* **Dataset content**
[Start of Attachment]
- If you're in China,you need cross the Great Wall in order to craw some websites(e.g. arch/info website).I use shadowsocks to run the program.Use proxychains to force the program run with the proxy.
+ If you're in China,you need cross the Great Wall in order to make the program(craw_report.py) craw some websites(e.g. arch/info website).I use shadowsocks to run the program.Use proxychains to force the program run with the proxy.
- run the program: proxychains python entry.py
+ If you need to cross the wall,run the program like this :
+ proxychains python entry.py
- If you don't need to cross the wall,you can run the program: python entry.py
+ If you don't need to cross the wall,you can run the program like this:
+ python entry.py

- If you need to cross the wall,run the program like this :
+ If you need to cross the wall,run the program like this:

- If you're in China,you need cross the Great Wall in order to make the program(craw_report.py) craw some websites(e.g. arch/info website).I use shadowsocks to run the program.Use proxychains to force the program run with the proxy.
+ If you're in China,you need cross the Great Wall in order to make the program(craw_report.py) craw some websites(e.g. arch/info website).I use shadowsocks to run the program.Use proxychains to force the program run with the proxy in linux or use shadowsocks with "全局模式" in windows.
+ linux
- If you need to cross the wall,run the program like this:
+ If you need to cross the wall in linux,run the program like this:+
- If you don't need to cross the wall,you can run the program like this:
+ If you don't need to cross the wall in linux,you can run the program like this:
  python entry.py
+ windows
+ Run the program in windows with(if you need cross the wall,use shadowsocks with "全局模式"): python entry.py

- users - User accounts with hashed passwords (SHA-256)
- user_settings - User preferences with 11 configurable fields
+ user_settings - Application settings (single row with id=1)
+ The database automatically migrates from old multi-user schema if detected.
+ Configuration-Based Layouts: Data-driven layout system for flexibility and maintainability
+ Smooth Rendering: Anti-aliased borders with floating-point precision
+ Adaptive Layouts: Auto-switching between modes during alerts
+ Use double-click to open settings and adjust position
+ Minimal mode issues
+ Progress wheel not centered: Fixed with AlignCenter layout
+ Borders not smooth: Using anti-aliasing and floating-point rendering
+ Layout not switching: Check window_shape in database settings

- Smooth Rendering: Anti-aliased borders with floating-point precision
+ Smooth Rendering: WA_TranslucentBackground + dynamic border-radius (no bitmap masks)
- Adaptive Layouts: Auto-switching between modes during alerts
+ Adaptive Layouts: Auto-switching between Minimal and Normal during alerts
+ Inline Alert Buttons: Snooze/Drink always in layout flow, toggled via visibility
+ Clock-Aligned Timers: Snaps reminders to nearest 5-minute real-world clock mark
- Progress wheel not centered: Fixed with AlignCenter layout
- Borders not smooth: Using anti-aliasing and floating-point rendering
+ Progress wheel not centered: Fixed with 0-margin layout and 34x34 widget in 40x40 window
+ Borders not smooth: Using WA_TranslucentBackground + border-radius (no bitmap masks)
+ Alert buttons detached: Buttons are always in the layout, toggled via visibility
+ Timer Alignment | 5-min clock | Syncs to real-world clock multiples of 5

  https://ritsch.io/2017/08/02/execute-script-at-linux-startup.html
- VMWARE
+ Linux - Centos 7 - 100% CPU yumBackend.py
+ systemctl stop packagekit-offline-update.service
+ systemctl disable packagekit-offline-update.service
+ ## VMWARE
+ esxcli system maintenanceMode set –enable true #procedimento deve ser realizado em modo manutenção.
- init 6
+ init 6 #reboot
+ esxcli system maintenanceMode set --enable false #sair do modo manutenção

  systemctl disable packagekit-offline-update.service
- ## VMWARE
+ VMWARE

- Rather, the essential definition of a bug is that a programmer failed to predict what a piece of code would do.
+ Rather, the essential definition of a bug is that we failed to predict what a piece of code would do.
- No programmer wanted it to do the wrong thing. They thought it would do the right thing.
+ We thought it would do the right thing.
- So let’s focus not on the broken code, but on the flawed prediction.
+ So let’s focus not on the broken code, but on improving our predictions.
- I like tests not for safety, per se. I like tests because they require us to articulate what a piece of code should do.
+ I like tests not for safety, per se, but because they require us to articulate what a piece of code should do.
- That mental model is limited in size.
[End of Attachment]
* **Exercise brief**
Could you retype exactly the lines from the one containing "per se, but" through the final line of the data above, and no others?

* **Expected answer**
+ I like tests not for safety, per se, but because they require us to articulate what a piece of code should do.
- That mental model is limited in size.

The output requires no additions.